[DATA TO PROCESS — start]

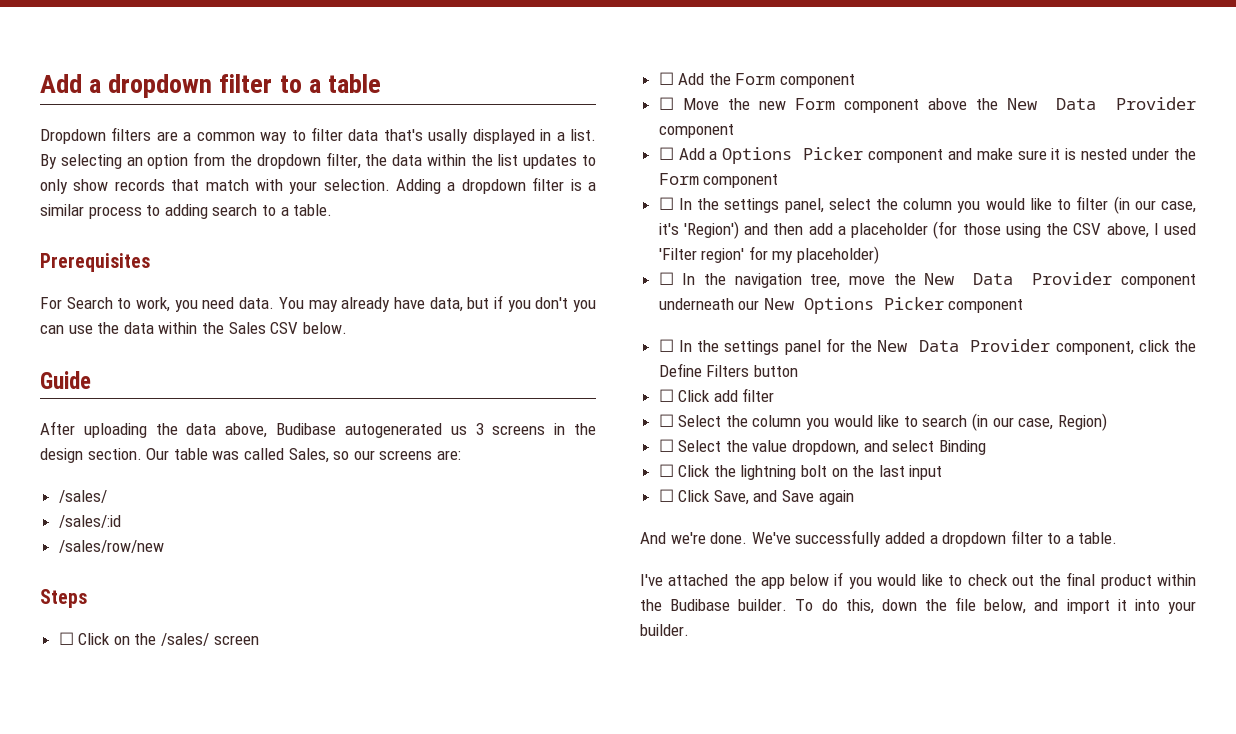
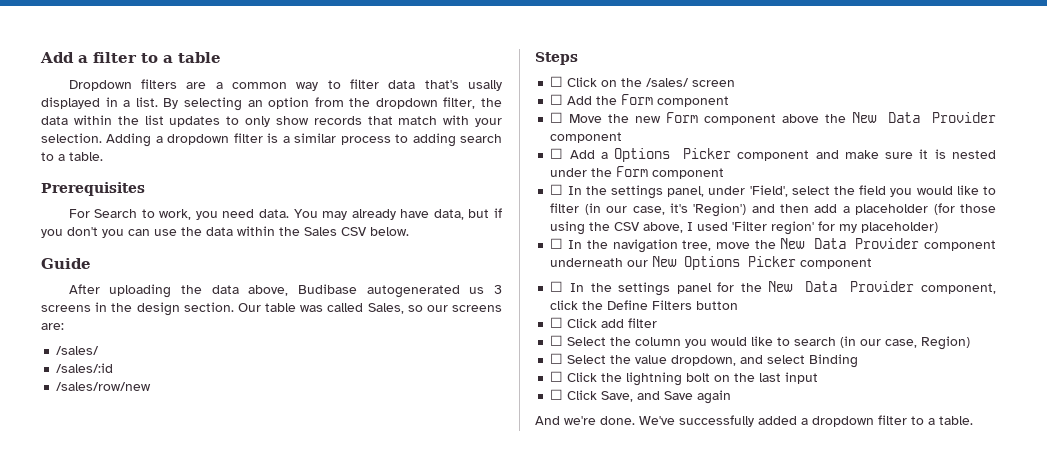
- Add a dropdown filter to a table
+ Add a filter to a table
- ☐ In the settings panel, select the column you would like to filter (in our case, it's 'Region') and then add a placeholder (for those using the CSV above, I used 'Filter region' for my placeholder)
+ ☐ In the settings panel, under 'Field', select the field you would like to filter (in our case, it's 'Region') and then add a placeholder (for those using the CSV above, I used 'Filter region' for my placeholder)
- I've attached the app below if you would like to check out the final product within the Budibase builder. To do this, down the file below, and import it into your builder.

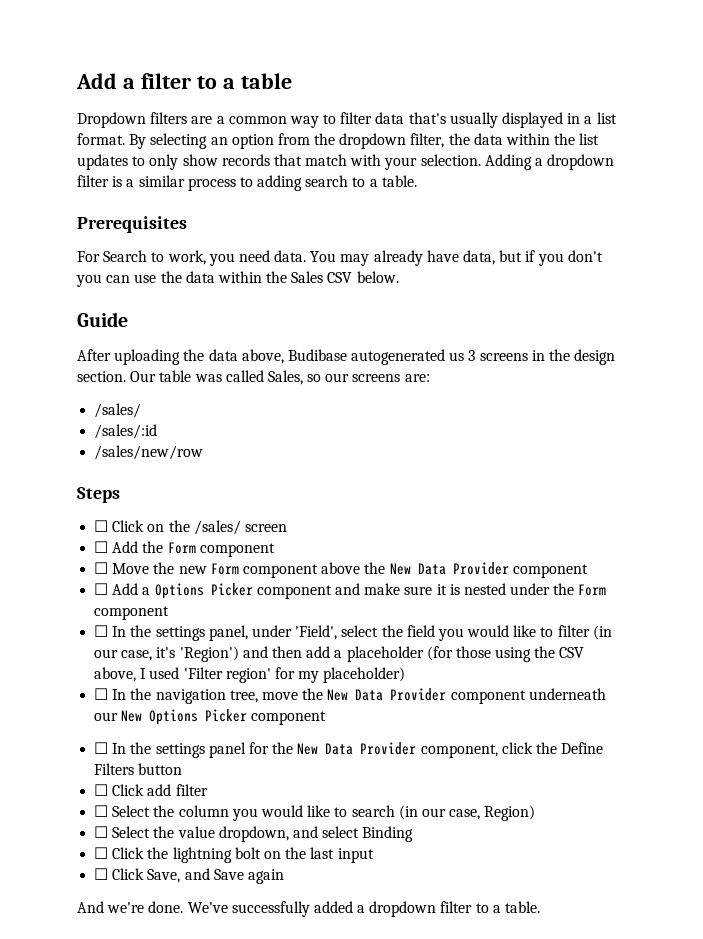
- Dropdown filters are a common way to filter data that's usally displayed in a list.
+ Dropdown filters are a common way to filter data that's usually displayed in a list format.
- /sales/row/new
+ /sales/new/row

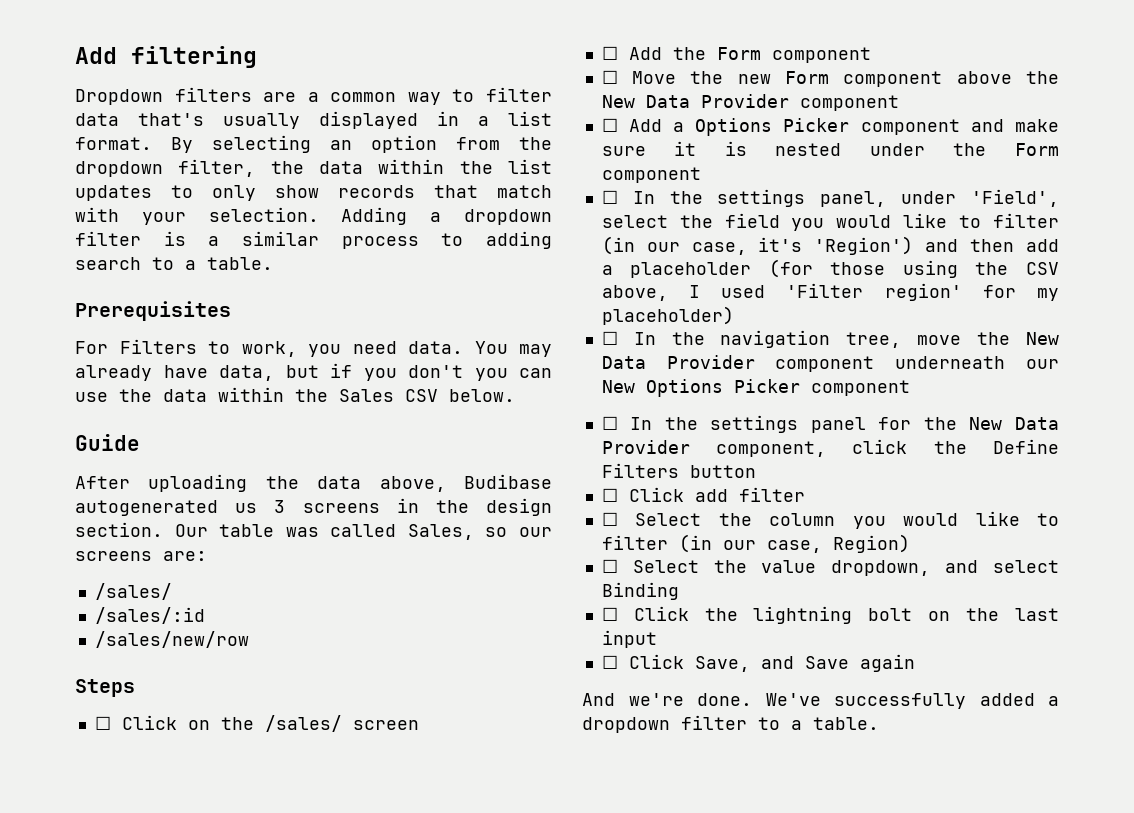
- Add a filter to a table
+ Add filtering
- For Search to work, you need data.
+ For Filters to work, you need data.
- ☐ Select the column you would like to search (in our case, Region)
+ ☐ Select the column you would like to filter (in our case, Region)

[DATA TO PROCESS — finish]

**TASK REQUIREMENTS**
Please show each line in the records above that contains "need".

**ANSWER BELOW**
- For Search to work, you need data.
+ For Filters to work, you need data.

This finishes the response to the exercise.